---------- Data provided

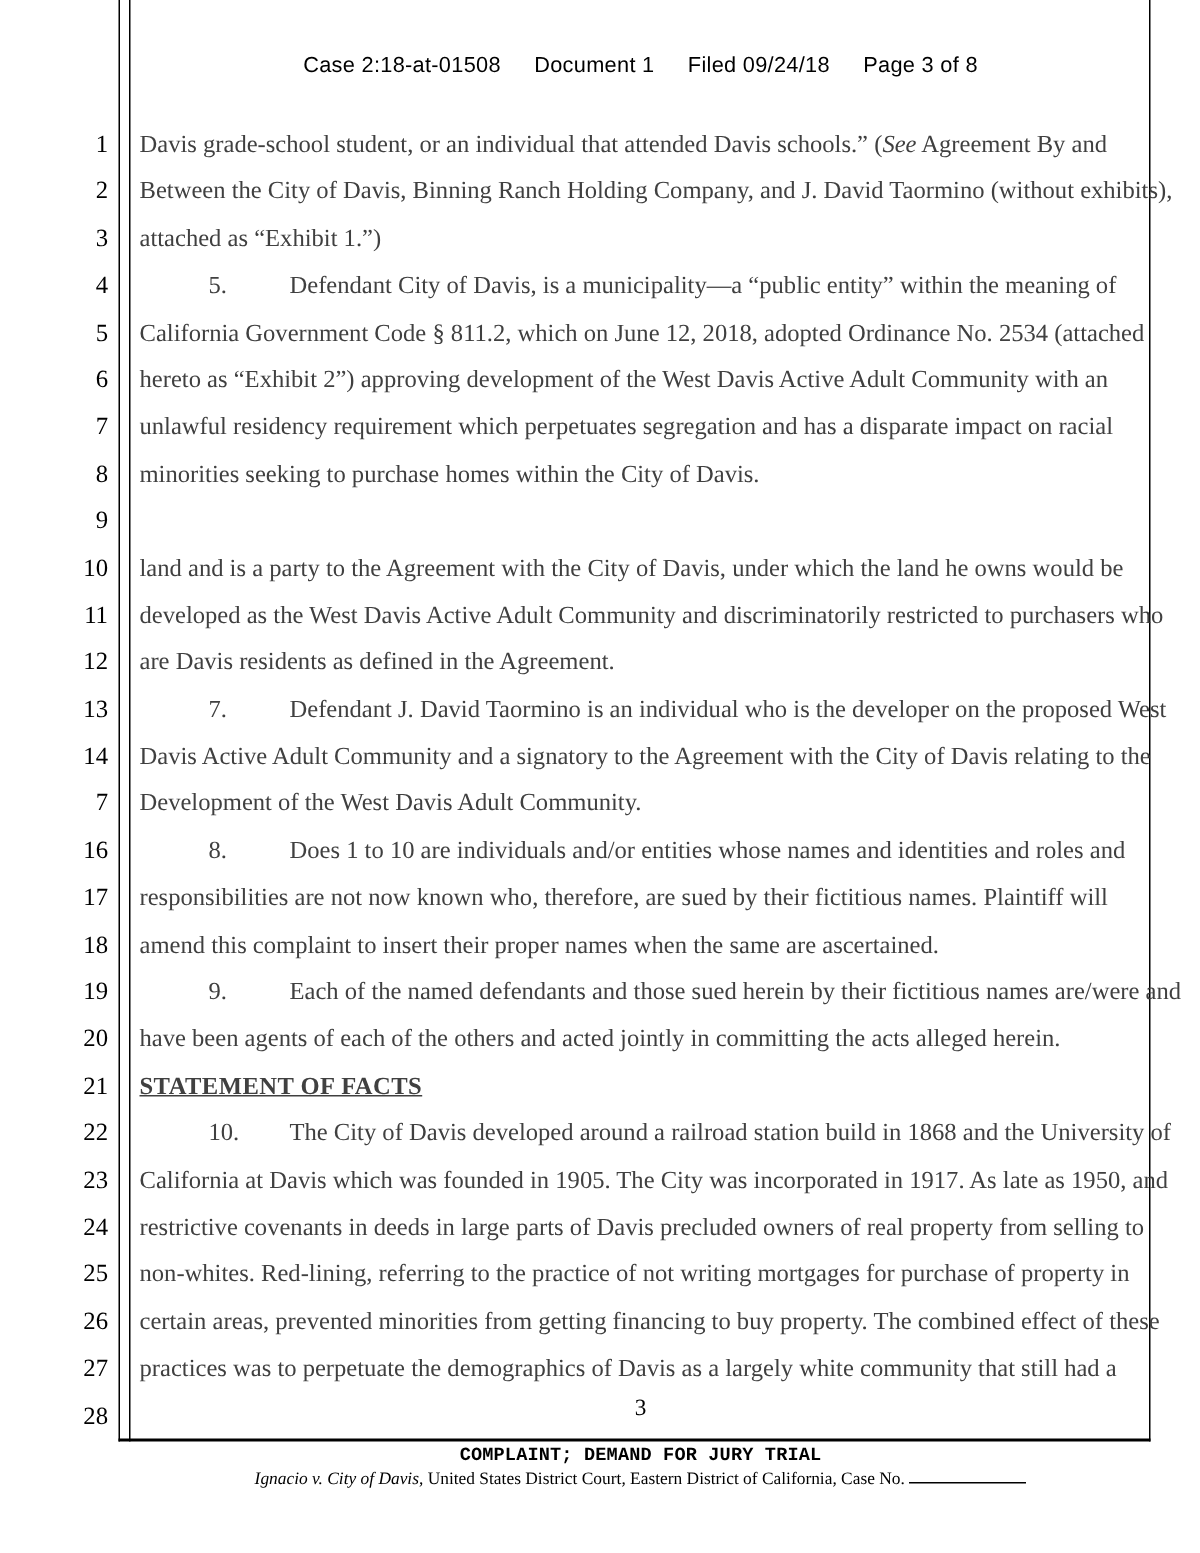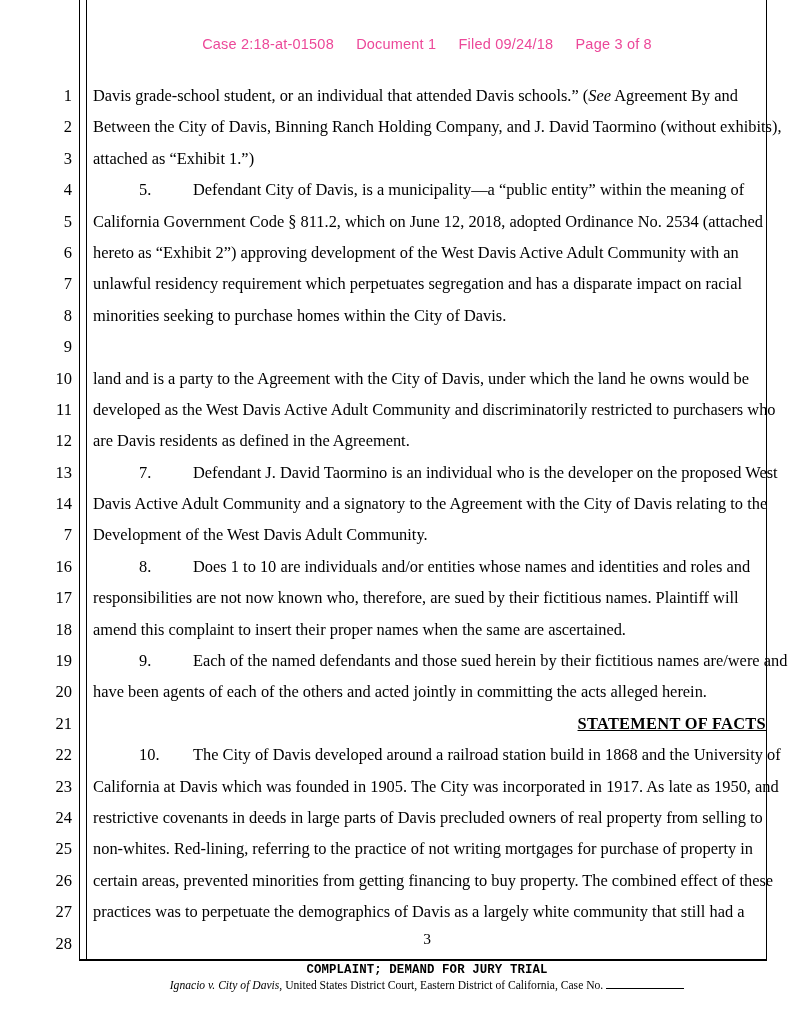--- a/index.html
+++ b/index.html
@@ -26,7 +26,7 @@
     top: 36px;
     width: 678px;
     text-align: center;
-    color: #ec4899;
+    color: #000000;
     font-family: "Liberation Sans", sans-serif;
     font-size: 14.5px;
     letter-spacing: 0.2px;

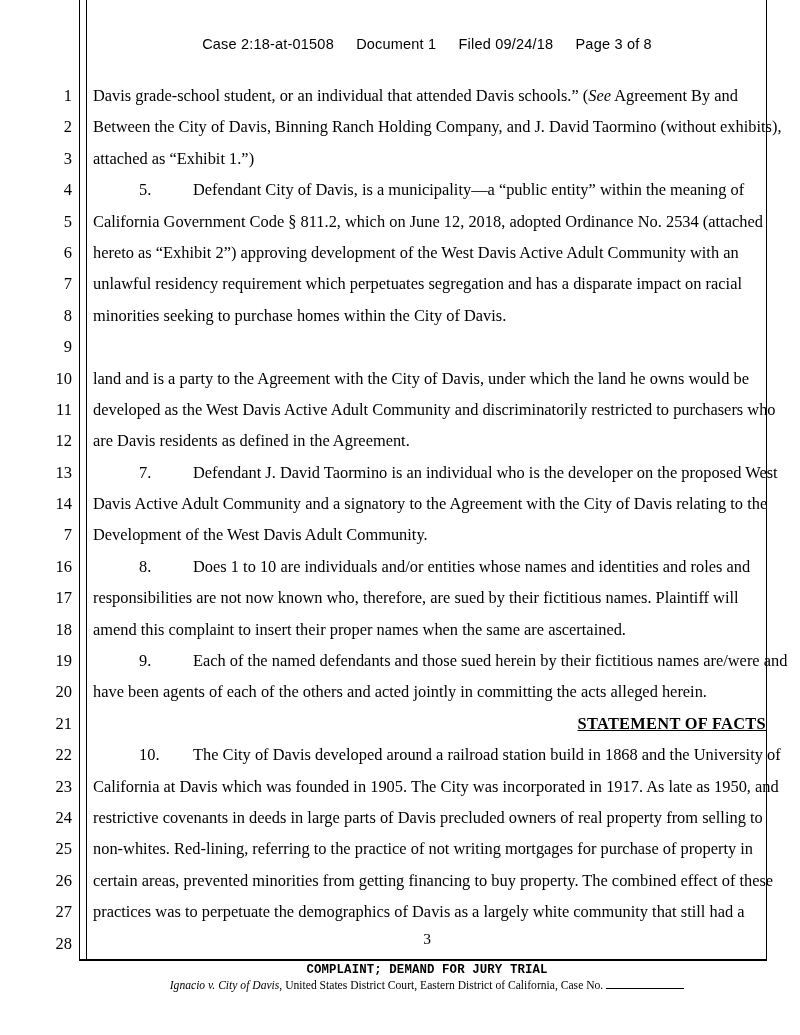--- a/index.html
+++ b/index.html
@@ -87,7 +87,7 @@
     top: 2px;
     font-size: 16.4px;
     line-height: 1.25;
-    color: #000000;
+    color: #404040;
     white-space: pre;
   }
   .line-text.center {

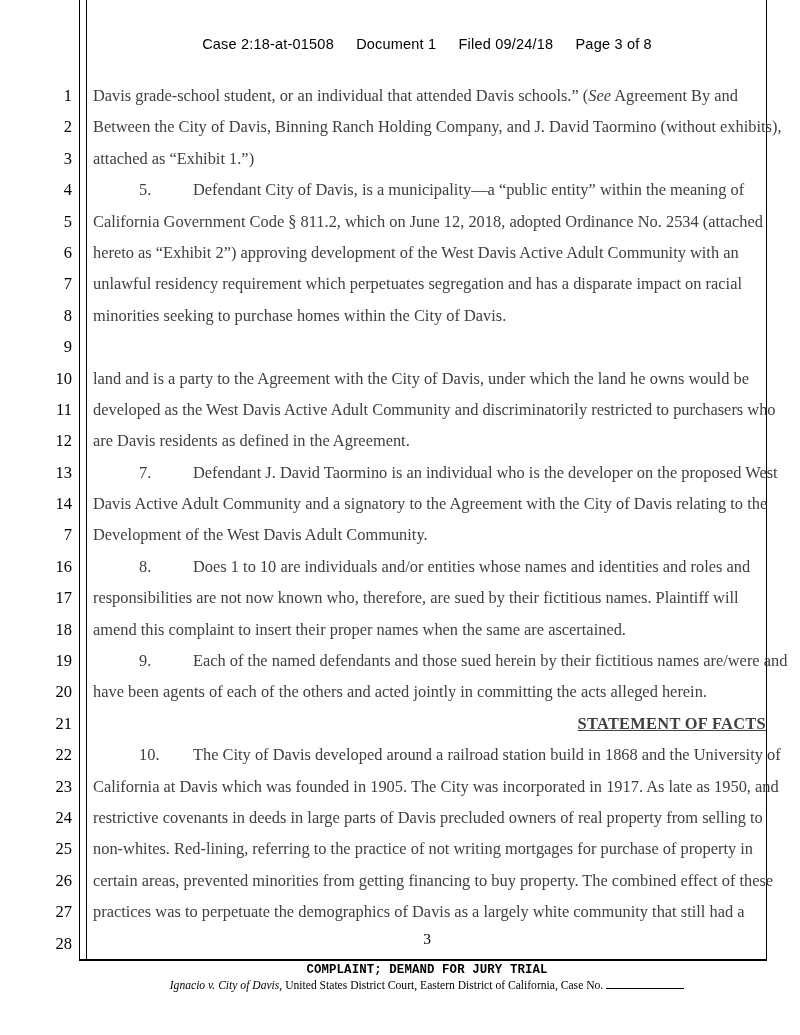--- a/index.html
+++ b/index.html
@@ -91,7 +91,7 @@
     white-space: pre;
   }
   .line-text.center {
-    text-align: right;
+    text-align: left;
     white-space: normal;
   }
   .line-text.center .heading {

--------------------

**What you have to do**
Set all of the records down once more, letter for letter, with the images removed.

**Written solution**
--- a/index.html
+++ b/index.html
@@ -26,7 +26,7 @@
     top: 36px;
     width: 678px;
     text-align: center;
-    color: #ec4899;
+    color: #000000;
     font-family: "Liberation Sans", sans-serif;
     font-size: 14.5px;
     letter-spacing: 0.2px;

--- a/index.html
+++ b/index.html
@@ -87,7 +87,7 @@
     top: 2px;
     font-size: 16.4px;
     line-height: 1.25;
-    color: #000000;
+    color: #404040;
     white-space: pre;
   }
   .line-text.center {

--- a/index.html
+++ b/index.html
@@ -91,7 +91,7 @@
     white-space: pre;
   }
   .line-text.center {
-    text-align: right;
+    text-align: left;
     white-space: normal;
   }
   .line-text.center .heading {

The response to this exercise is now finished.